**Aim of the task:** Go through the listing below and write out exactly the lines from the one that mentions "font-size: 18px ->" through the one that mentions "background: #86efac ->", minus the pictures.

**Data to process:**
________

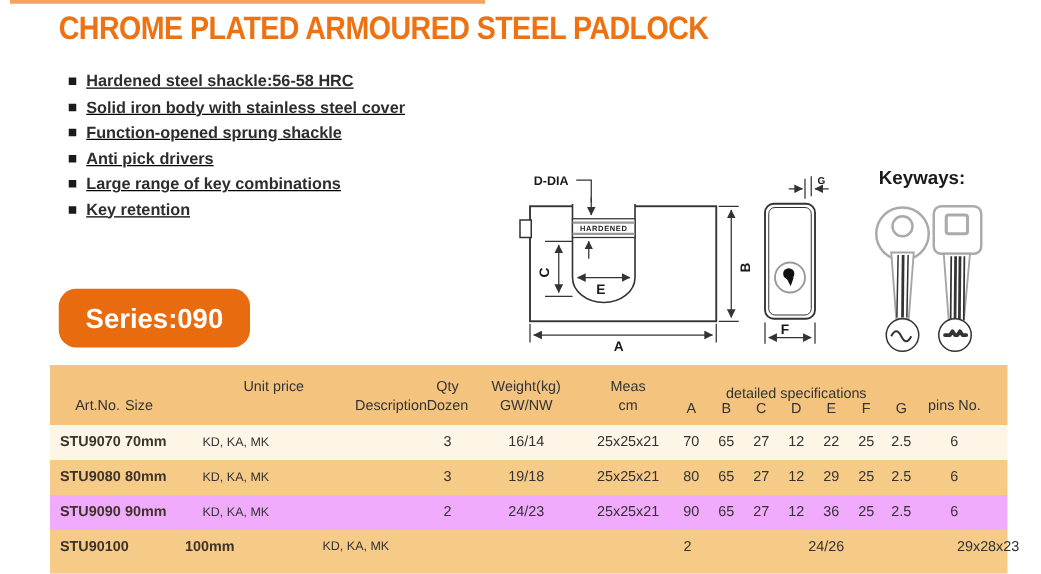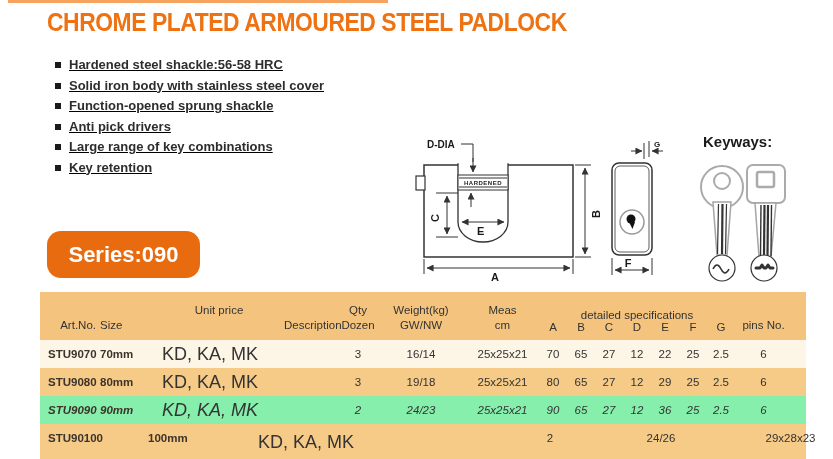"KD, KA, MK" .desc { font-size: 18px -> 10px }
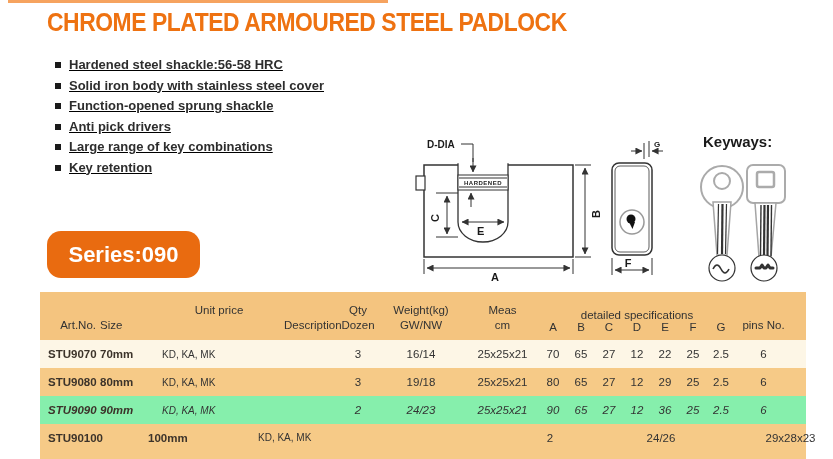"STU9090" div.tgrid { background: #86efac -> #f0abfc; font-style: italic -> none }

________

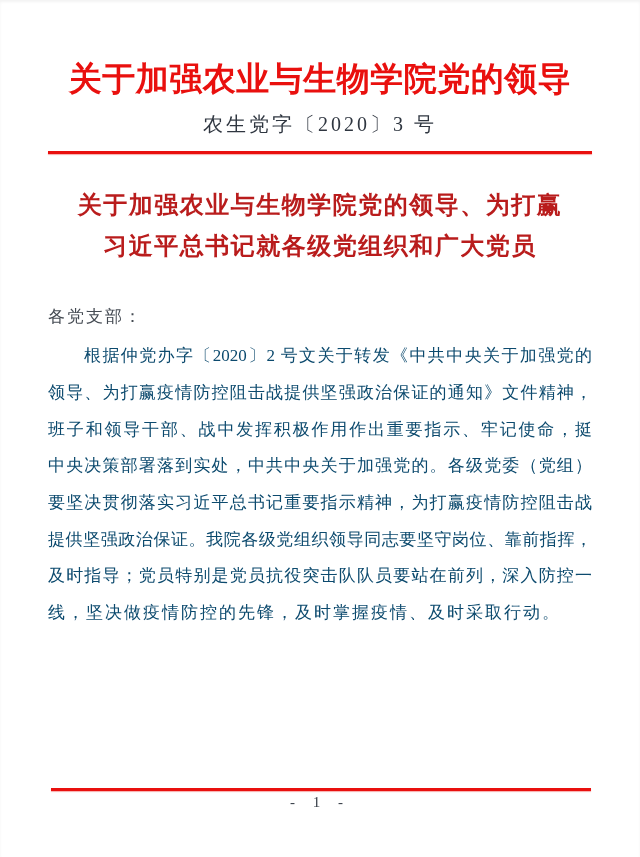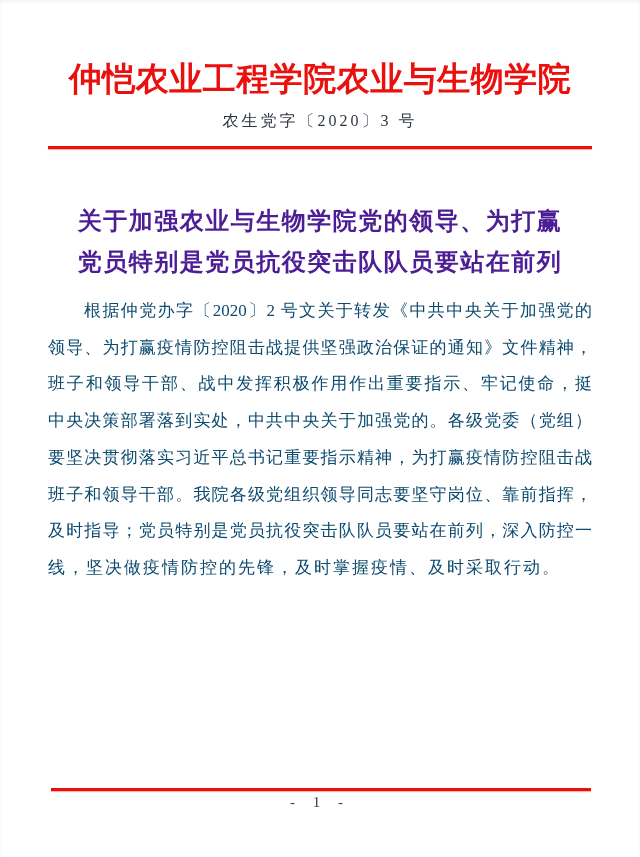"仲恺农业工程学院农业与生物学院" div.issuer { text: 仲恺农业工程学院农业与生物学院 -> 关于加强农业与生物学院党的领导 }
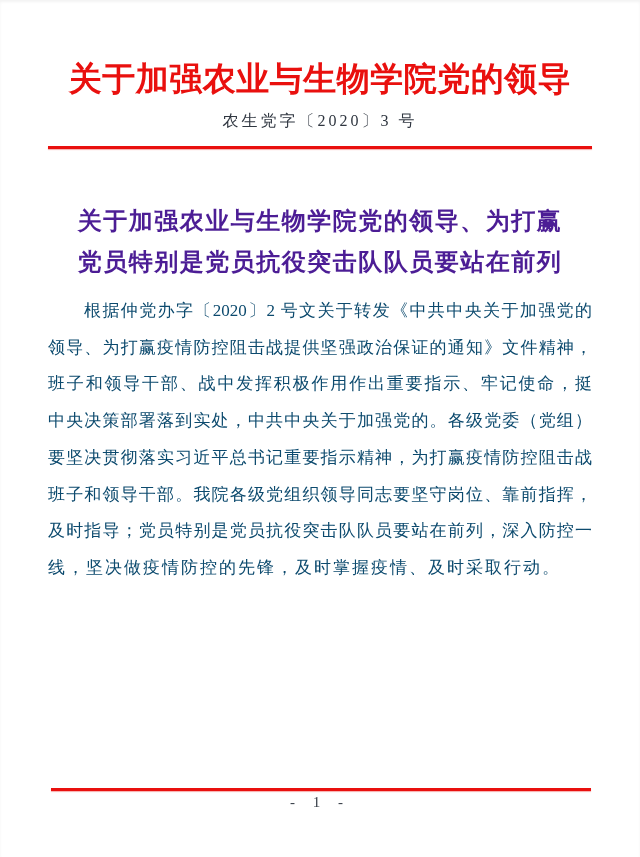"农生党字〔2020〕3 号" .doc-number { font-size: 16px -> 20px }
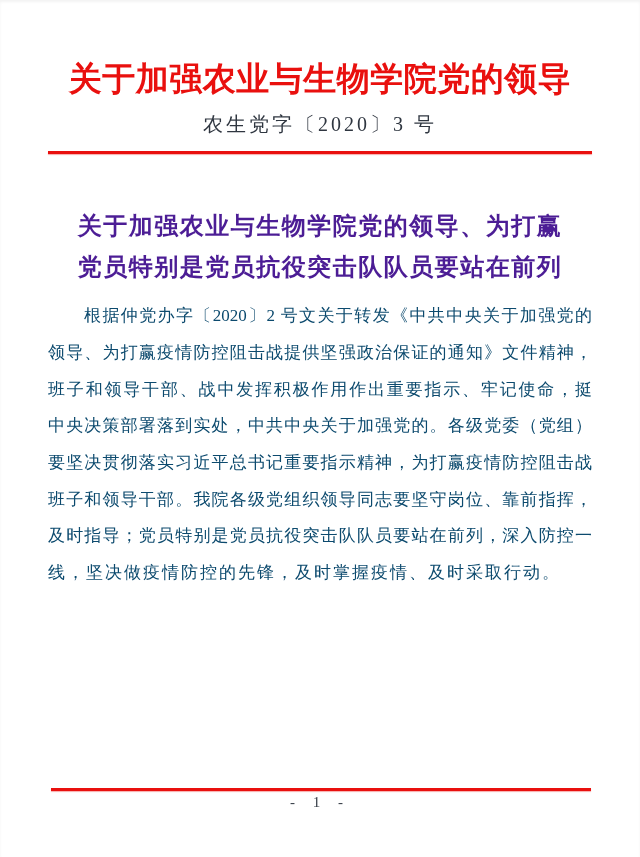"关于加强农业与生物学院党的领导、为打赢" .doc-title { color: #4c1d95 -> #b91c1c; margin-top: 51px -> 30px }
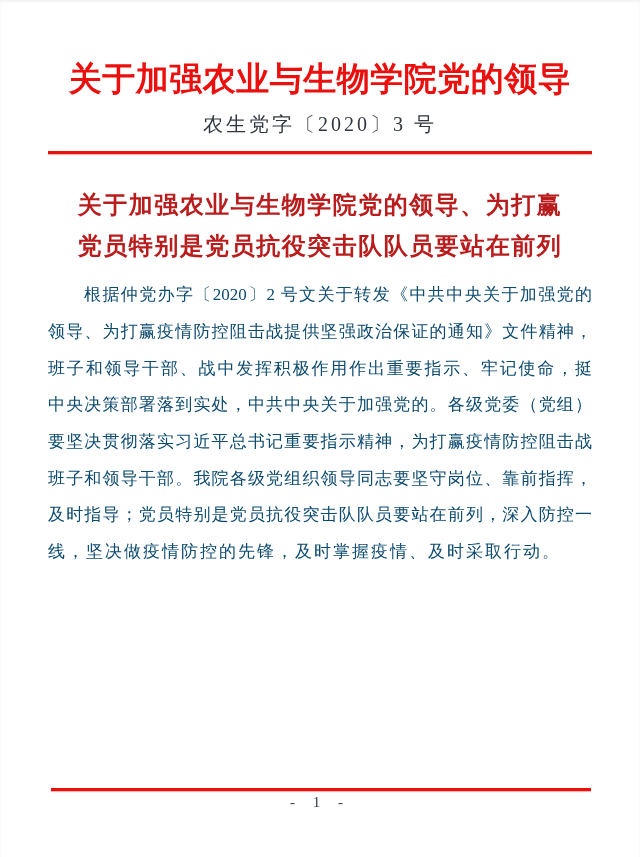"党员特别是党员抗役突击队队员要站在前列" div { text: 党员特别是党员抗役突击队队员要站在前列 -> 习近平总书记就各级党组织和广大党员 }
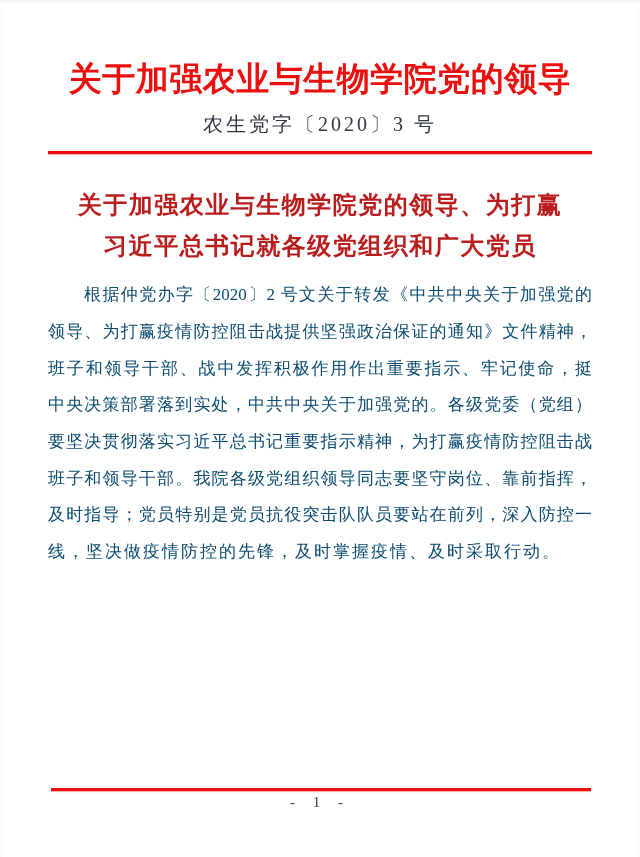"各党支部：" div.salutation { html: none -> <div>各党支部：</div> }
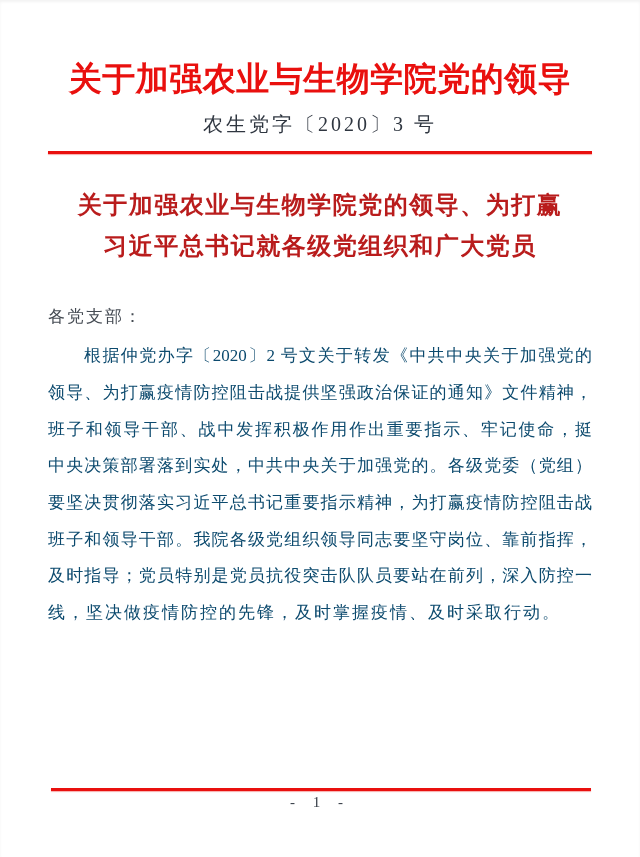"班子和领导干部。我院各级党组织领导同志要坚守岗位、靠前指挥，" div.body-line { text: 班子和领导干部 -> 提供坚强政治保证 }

________

**Completed task:**
"KD, KA, MK" .desc { font-size: 18px -> 10px }
"STU9090" div.tgrid { background: #86efac -> #f0abfc; font-style: italic -> none }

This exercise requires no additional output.